4.2.6. Ethyl 3-Fluoro-5-formyl-1H-pyrrole-2-carboxylate (15) and Ethyl 3-Fluoro-4-formyl-1H-pyrrole-2-carboxylate (16)

To DMF (8.9 mL, 115 mmol) at 0 °C under Ar was added POCl3 (1.95 mL, 21.0 mmol). After stirring at 0 °C for 30 min, a solution of ethyl 3-fluoro-1H-pyrrole-2-carboxylate 14 (3.00 g, 19.1 mmol) in DMF (29 mL) was added, and the resulting solution was stirred at 90 °C overnight. The reaction mixture was cooled to r.t. and poured onto ice (100 mL), the pH was adjusted to 9 by adding 2 M NaOH (aq) and the product was extracted to Et2O (3 × 200 mL). The combined organic layers were washed with brine, dried (Na2SO4), and concentrated to get the crude product, containing 14, 5-formylated (15), and 4-formylated product (16) in a 42:34:24 ratio (by 1H NMR). The three compounds were separated by column chromatography, eluent dichloromethane, then hexane/EtOAc 2:1 to yield 14 (983 mg, a white amorphous solid), 15 (869 mg, 25% yield, an orange amorphous solid), and 16 (724 mg, a yellow amorphous solid).

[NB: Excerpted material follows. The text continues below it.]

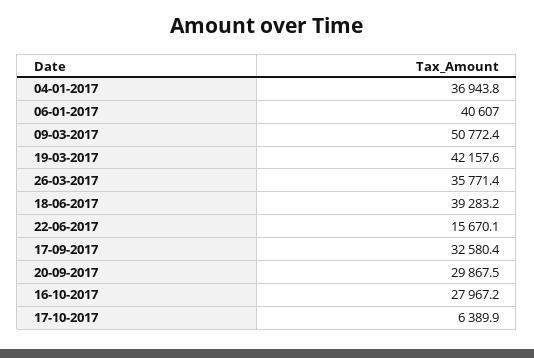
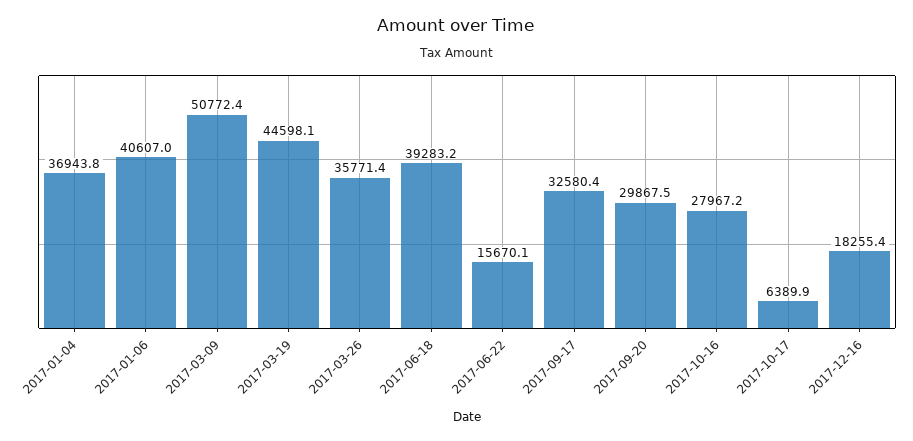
19-03-2017: 42157.6 -> 44598.1
2017-12-16: none -> 18255.4

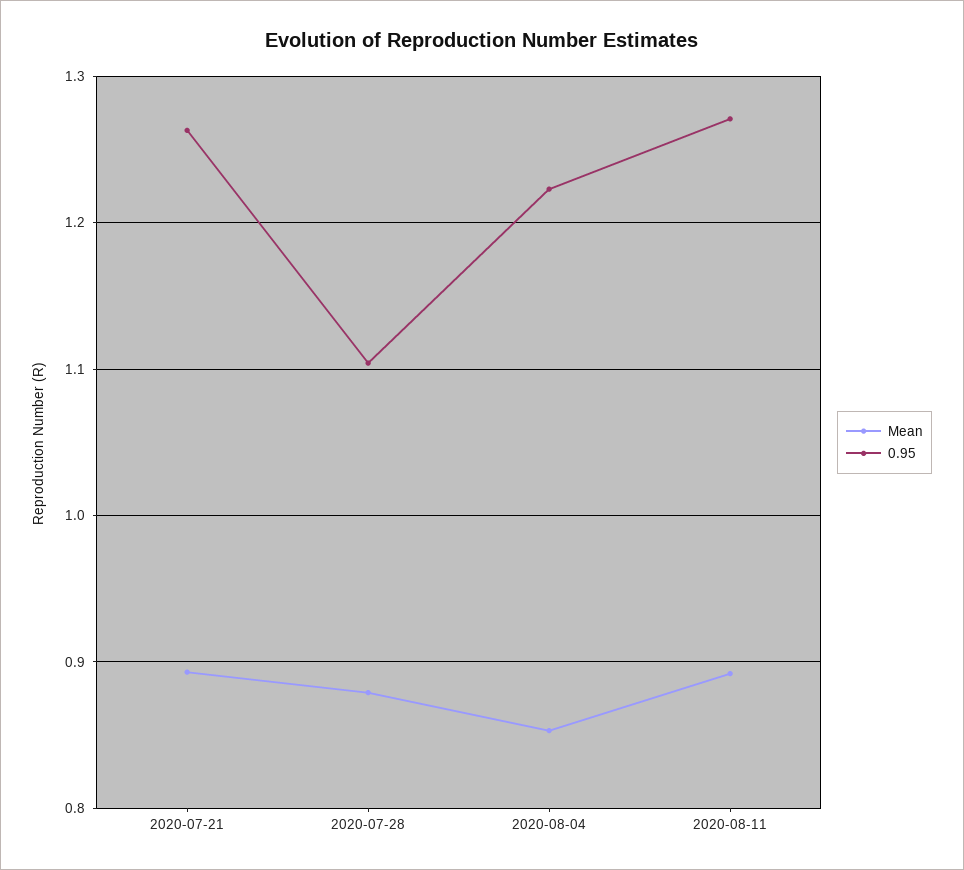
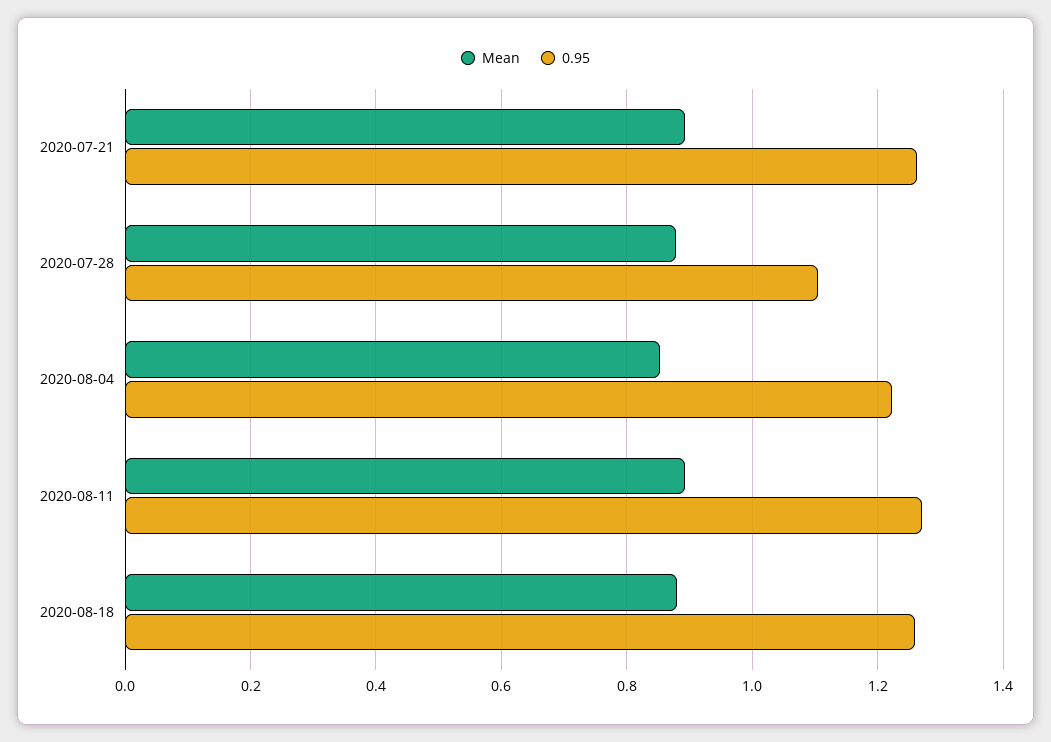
Mean, 2020-08-18: none -> 0.88
0.95, 2020-08-18: none -> 1.26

Compound 15: 1H NMR (400 MHz, CDCl3) δ 9.88 (s, 1H), 9.42 (br s, 1H), 7.36 (app t, J = 3.9 Hz, 1H), 4.39 (q, J = 7.1 Hz, 2H), 1.39 (t, J = 7.1 Hz, 3H). 19F NMR (376 MHz, CDCl3) δ −150.04 (d, J = 4 Hz). 13C NMR (101 MHz, CDCl3) δ 183.57, 160.22 (d, J = 3.5 Hz), 152.93 (d, J = 269.6 Hz), 124.59 (d, J = 3.6 Hz), 115.00 (d, J = 8.5 Hz), 109.40 (d, J = 18.1 Hz), 61.48, 14.35. HRMS calcd for C8H9O3NF [M + H]+ 186.05610, found 186.05611.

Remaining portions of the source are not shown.